Second, steel underdoes a plastic transformation when their elastic-limit (yield-strength limit) is surpassed. That is, the material stops being "springy" like a rubber-band as it tries to contract back to its original length. It becomes a non-elastic paste, like clay or plastic with no clamping pressure. Additional stress just beyond the yield-limit hits the ultimate (tensile) strength limit where the material just separates into two. This limit is typically just 2-5% beyond the yield point.

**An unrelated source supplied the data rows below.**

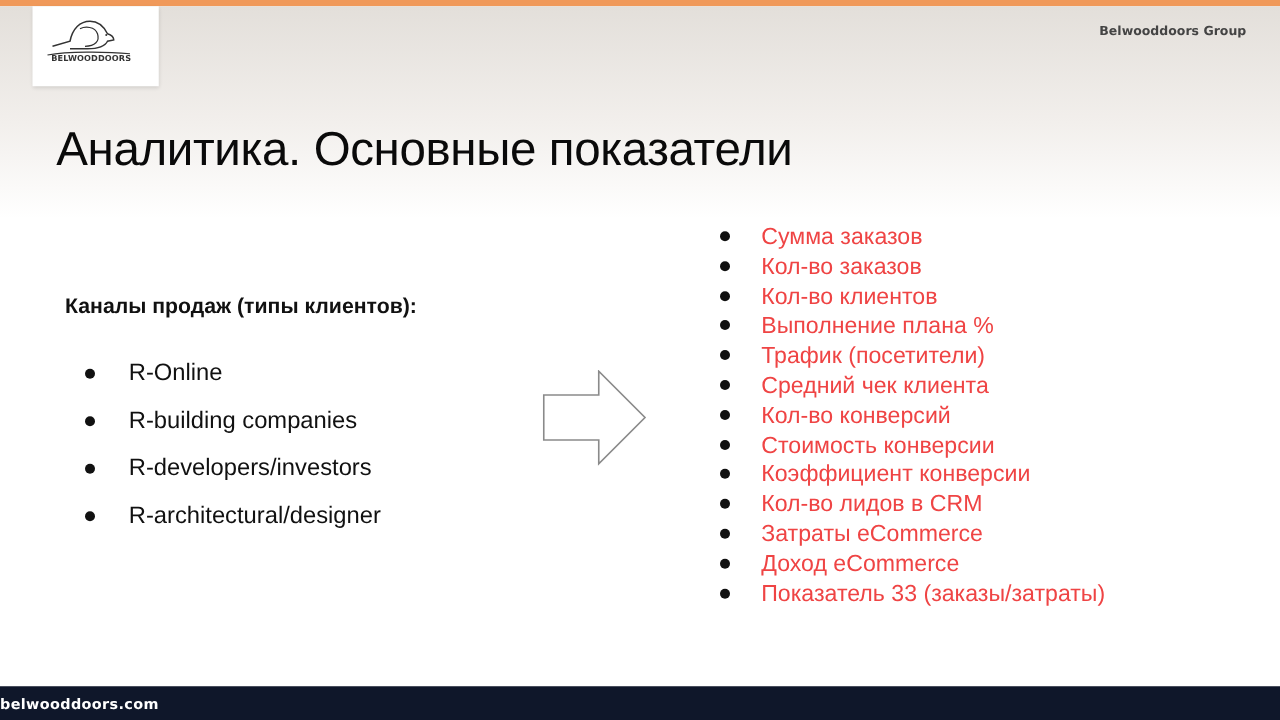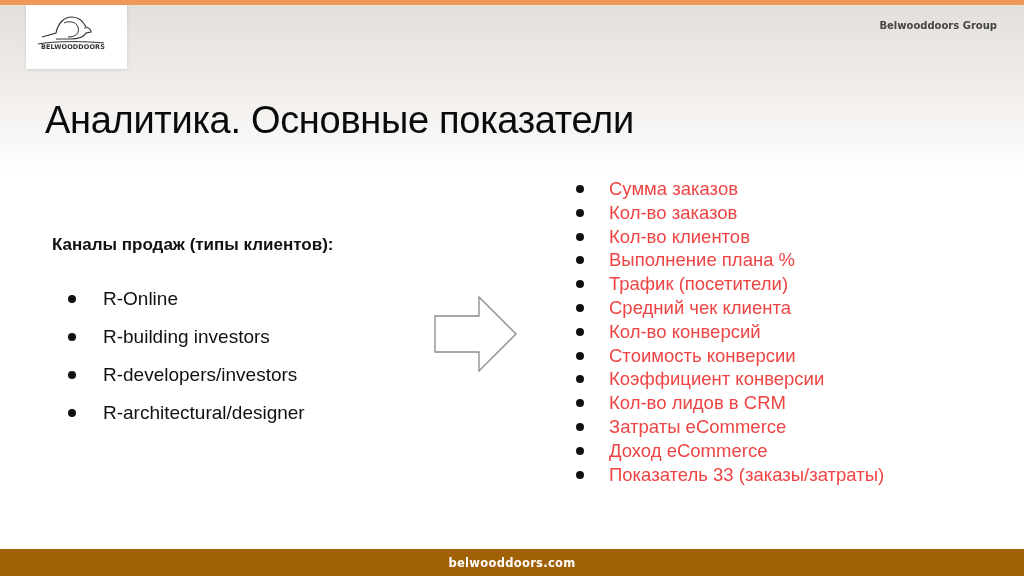"R-building investors" span { text: investors -> companies }
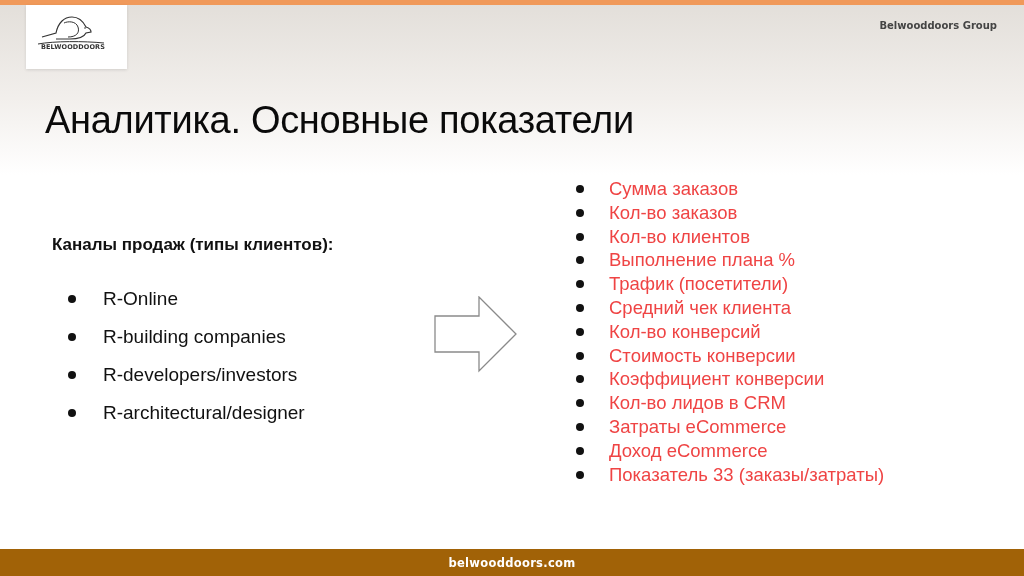"belwooddoors.com" .bottom-bar { background: #a16207 -> #0f172a; justify-content: center -> none }
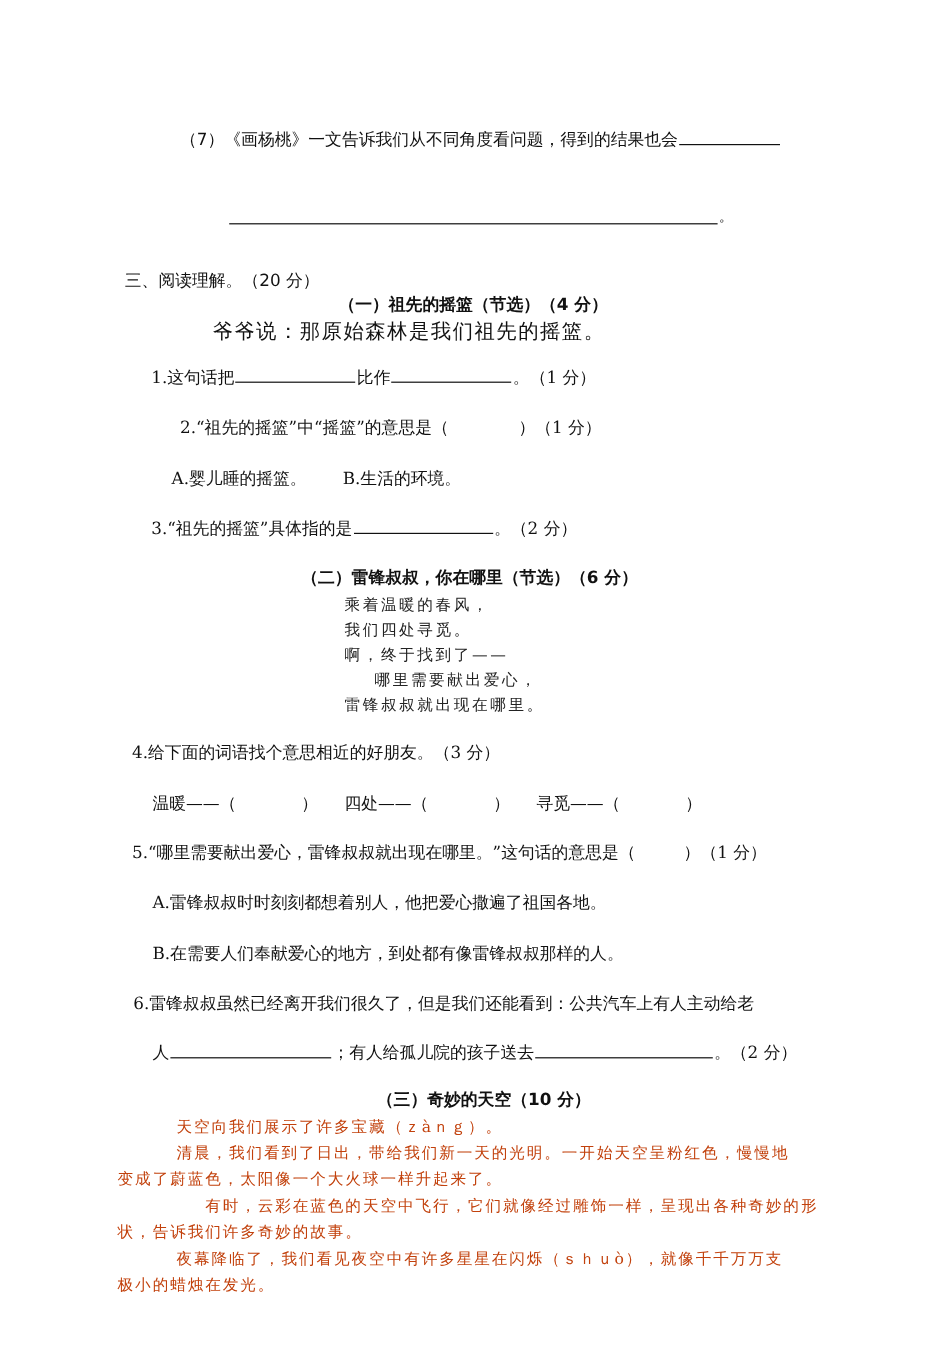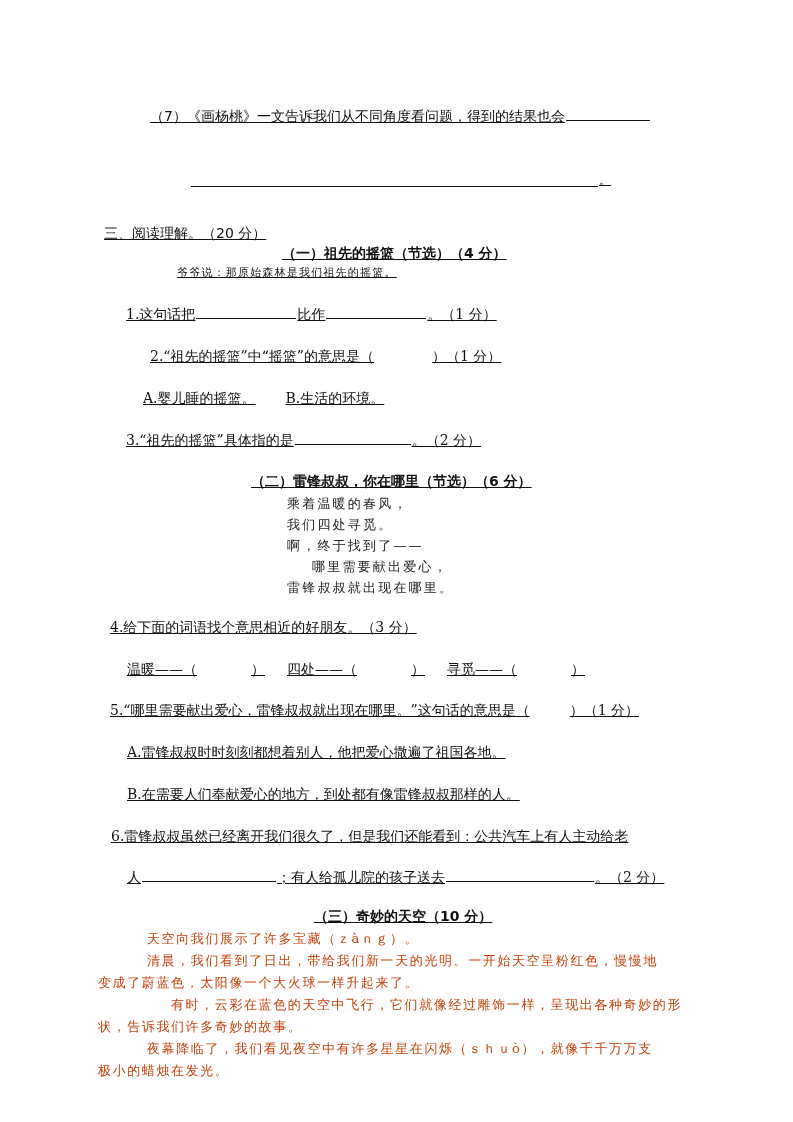"（7）《画杨桃》一文告诉我们从不同角度看问题，得到的结果也会" .abs { text-decoration: underline -> none }
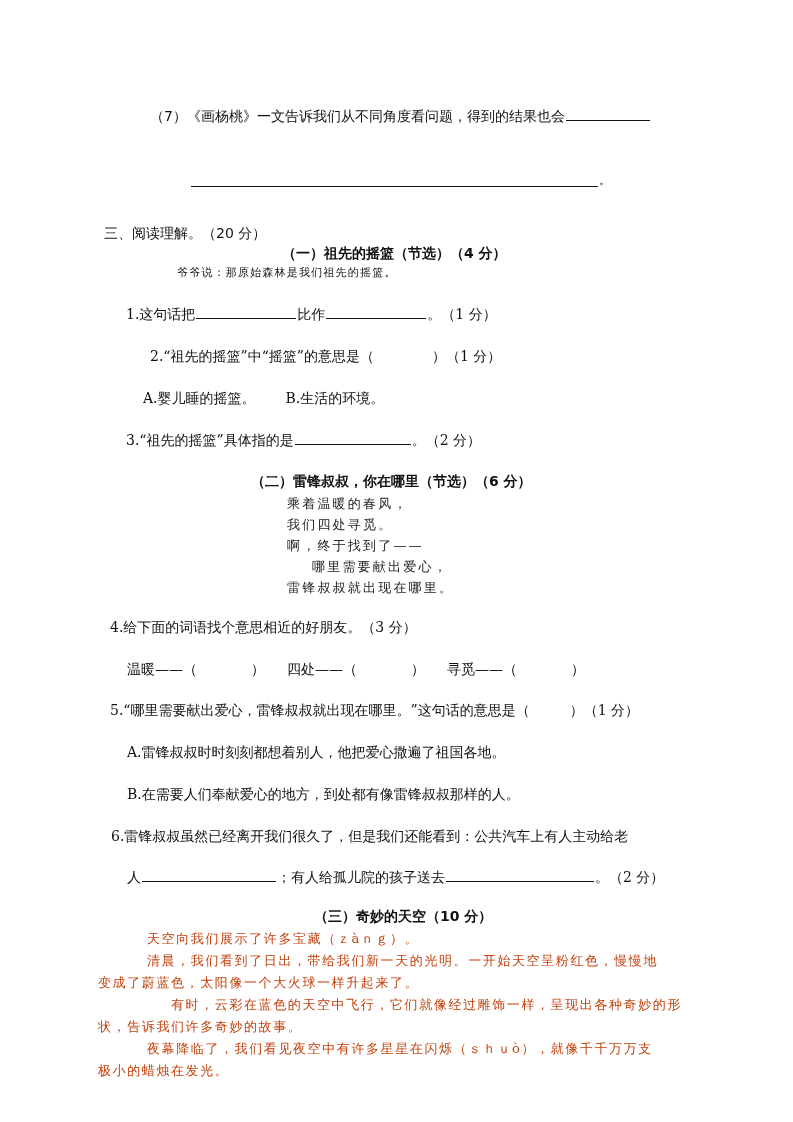"爷爷说：那原始森林是我们祖先的摇篮。" .t13 { font-size: 11px -> 17px }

How this relates to the stock studs, is that they are not torqued to their yield-point, in fact well below it. The yield-limit on the stock studs is at least 90,000psi with a ultimate tensile limit of 100,000psi. You're not going to reaching anywhere near that with 65-70lb-ft of torque. Just the fact the people have re-used their stock headstuds successfully means that the studs were stressed below their yield points. If not, the very next time you go to torque them down, they would just snap in two at slightest amount of tension.

"I'm gonna use the 30Nm + 60° angle method + Loctite. "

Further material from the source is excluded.